Les banques sont les premières bénéficiaires des capitaux en circulation à la Bourse de Casablanca.
Près de 10 Mds de dirhams levés en une année, soit plus que les montants mobilisés lors de la privatisation des 8% de l'Etat dans Maroc Telecom.
Par A. Hlimi
Les banques sont très souvent «de sortie» sur le marché financier local au point que cela en devient une habitude; des opérations relayées par quelques dépêches et articles de presse quand leur objectif ne sort pas de l'ordinaire.
Pourtant, c'est un réel marqueur du rôle que joue la Bourse dans le financement des «financeurs» de l'économie.
En moins d'un an, en ne comptant que les augmentations de capital (dont celles ouvertes aux salariés), les banques cotées ont levé 10 Mds de dirhams de capitaux propres. Un chiffre qu'il faut majorer de 50% si l'on rajoute les emprunts subordonnés qui viennent à leur tour renforcer les fonds propres.
Les levées de fonds récentes des banques leur permettent d'améliorer leur ratio de solvabilité en renforçant leurs fonds propres. Ceci augmente leur capacité à accorder des prêts à la clientèle dans un contexte où la nouvelle norme IFRS9 est venue amputer leurs fonds propres de plusieurs milliards de dirhams en 2018.

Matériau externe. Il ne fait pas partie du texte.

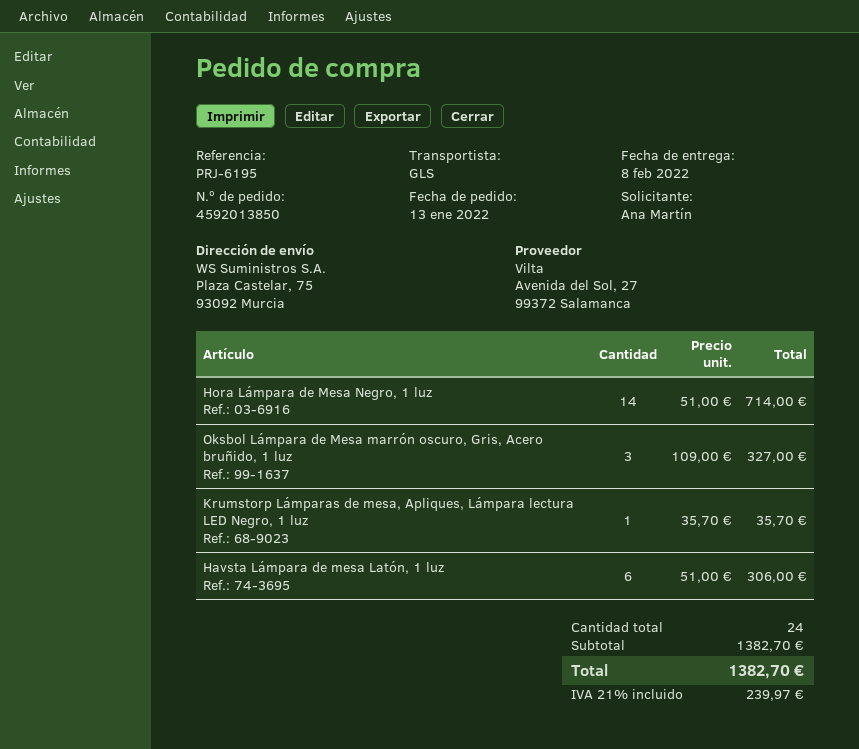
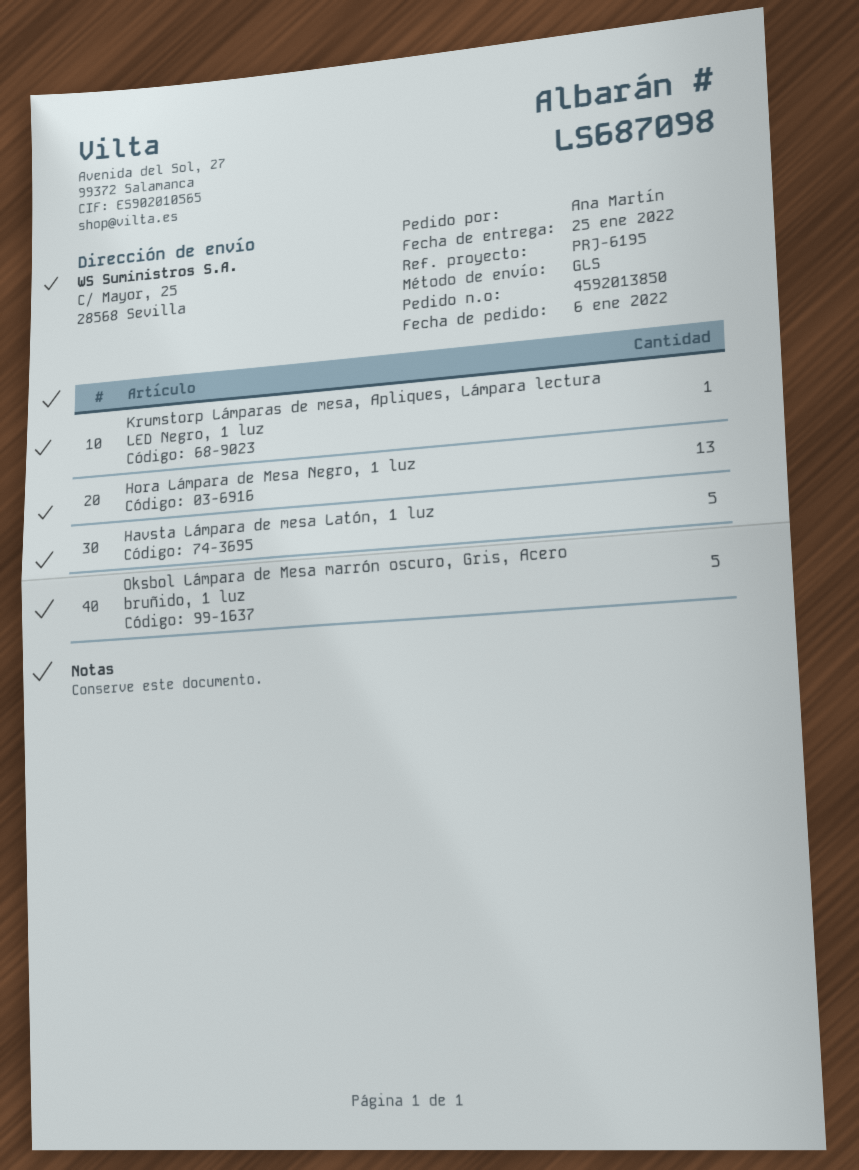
order date: 2022-01-13 -> 2022-01-06
delivery date: 2022-02-08 -> 2022-01-25
ship to: Plaza Castelar, 75, 93092 Murcia -> C/ Mayor, 25, 28568 Sevilla
Hora Lámpara de Mesa Negro, 1 luz: 14 -> 13
Oksbol Lámpara de Mesa marrón oscuro, Gris, Acero bruñido, 1 luz: 3 -> 5
Havsta Lámpara de mesa Latón, 1 luz: 6 -> 5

«Cette implémentation a exercé une pression supplémentaire sur la capitalisation de ces banques. Toutefois, la Banque centrale a permis aux banques d'étaler l'impact sur les ratios de capital sur cinq ans, ce qui empêchera les violations immédiates des exigences réglementaires minimales», commente le département Analyse & Recherche de Crédit du Maroc.

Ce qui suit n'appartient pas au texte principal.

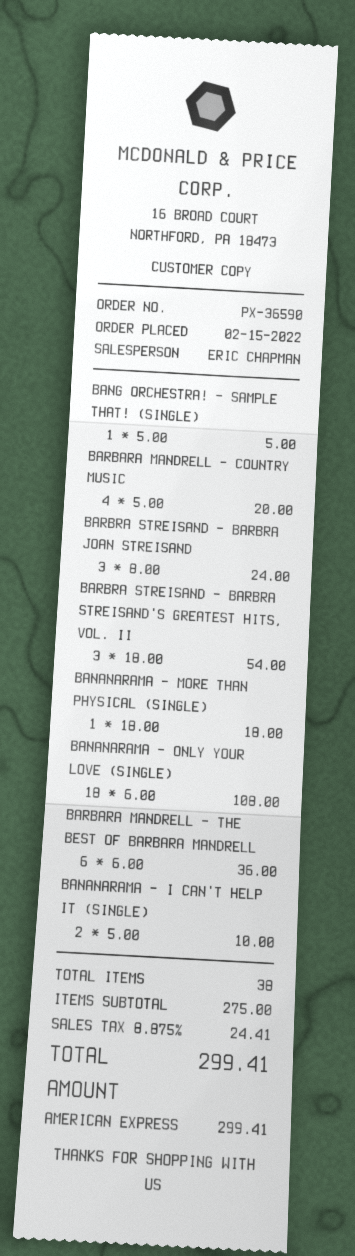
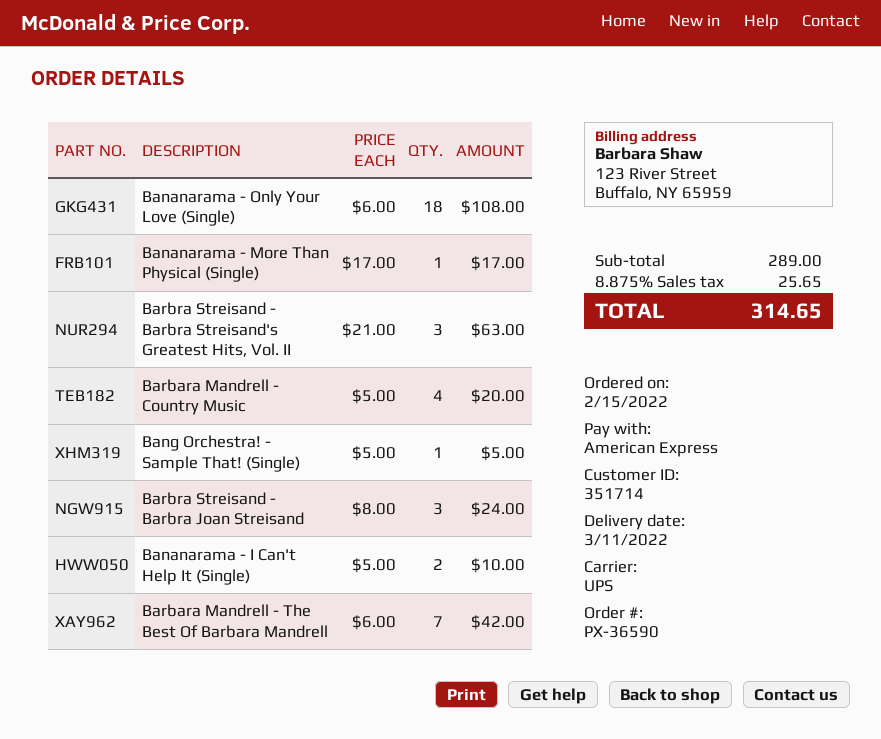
BARBRA STREISAND - BARBRA STREISAND'S GREATEST HITS, VOL. II: 3 x 18.00 = 54.00 -> 3 x 21.00 = 63.00
BANANARAMA - MORE THAN PHYSICAL (SINGLE): 1 x 18.00 = 18.00 -> 1 x 17.00 = 17.00
BARBARA MANDRELL - THE BEST OF BARBARA MANDRELL: 6 x 6.00 = 36.00 -> 7 x 6.00 = 42.00
subtotal: 275.00 -> 289.00
tax: 8.875% = 24.41 -> 8.875% = 25.65
total: 299.41 -> 314.65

Sur ce point, l'on note la résilience des banques à capitaux majoritairement français, car elles sont déjà soumises aux normes européennes.
Du côté des banques à capitaux marocains, des groupes comme BMCE BoA ont profité des marchés pour améliorer considérablement la solidité de leur haut de bilan. Cet été, la banque bleue a clôturé une double augmentation de capital en numéraire et par conversion de dividendes pour 1,8 Md de dirhams. Son ratio Tier1 passera de 9,5% en juin dernier à 12,1% en décembre, alors que son ratio de solvabilité passera de 13,9% à 16,4% sur la même période. Ceci alors qu'une deuxième opération, réservée à un investisseur privé, viendra renforcer de nouveau les fonds propres de la banque dans les semaines à venir.

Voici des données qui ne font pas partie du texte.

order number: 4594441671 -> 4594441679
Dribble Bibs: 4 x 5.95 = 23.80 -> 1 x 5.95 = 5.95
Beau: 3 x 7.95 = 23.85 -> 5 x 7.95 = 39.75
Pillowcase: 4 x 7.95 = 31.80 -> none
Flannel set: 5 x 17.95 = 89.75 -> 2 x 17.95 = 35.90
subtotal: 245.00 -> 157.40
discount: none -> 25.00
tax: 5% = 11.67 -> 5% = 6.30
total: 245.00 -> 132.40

BMCE BoA est typiquement l'exemple parfait de la cohabitation harmonieuse entre les marchés et les banques. Les premiers ayant rapidement répondu présents aux sollicitations des seconds.
Mais les banques peuvent aussi faire appel aux marchés pour des raisons moins spécifiques à leur secteur : le développement de l'activité. Car oui, le gros du besoin dans l'immédiat est de compenser l'impact de l'IFRS9. Mais, certaines banques n'hésitent pas à mettre en avant des besoins précis en matière de développement.
Et si la transformation digitale revient systématiquement dans les projets, l'activité à l'international occupe aussi une place importante dans les besoins de certaines banques. Attijariwafa bank, par exemple, souhaite lancer la deuxième étape de son plan de développement africain après une période de consolidation. Faire appel aux marchés fin 2018 a permis ainsi à la banque de mettre de côté des ressources pour cibler l'Afrique anglophone. ◆
La sollicitation des marchés financiers par les banques s'inscrit dans la durée, parallèlement aux constantes évolutions règlementaires consommatrices en fonds propres. D'un point de vue purement financier et comptable, les normes évoluent constamment. Après IFRS9, c'est la 19-G qui guette les banques. Bank Al-Maghrib dit ne pas en avoir quantifié précisément les impacts pour le moment, mais promet qu'ils seront moins forts qu'IFRS9. La 19-G sera déployée progressivement jusqu'en 2024.
Autre évolution, cette fois organisationnelle et juridique, le Règlement général sur la protection des données (RGPD) qui demande un effort dans le traitement des données personnelles de personnes se trouvant en Europe, et donc des adaptations plus ou moins coûteuses pour les banques. Des adaptations que les analystes qualifient de «lourdes» sur le plan organisationnel aussi bien pour les services informatiques, la gouvernance et pour les sous-traitants. La Bourse n'a décidément pas fini de financer les financeurs de l'économie.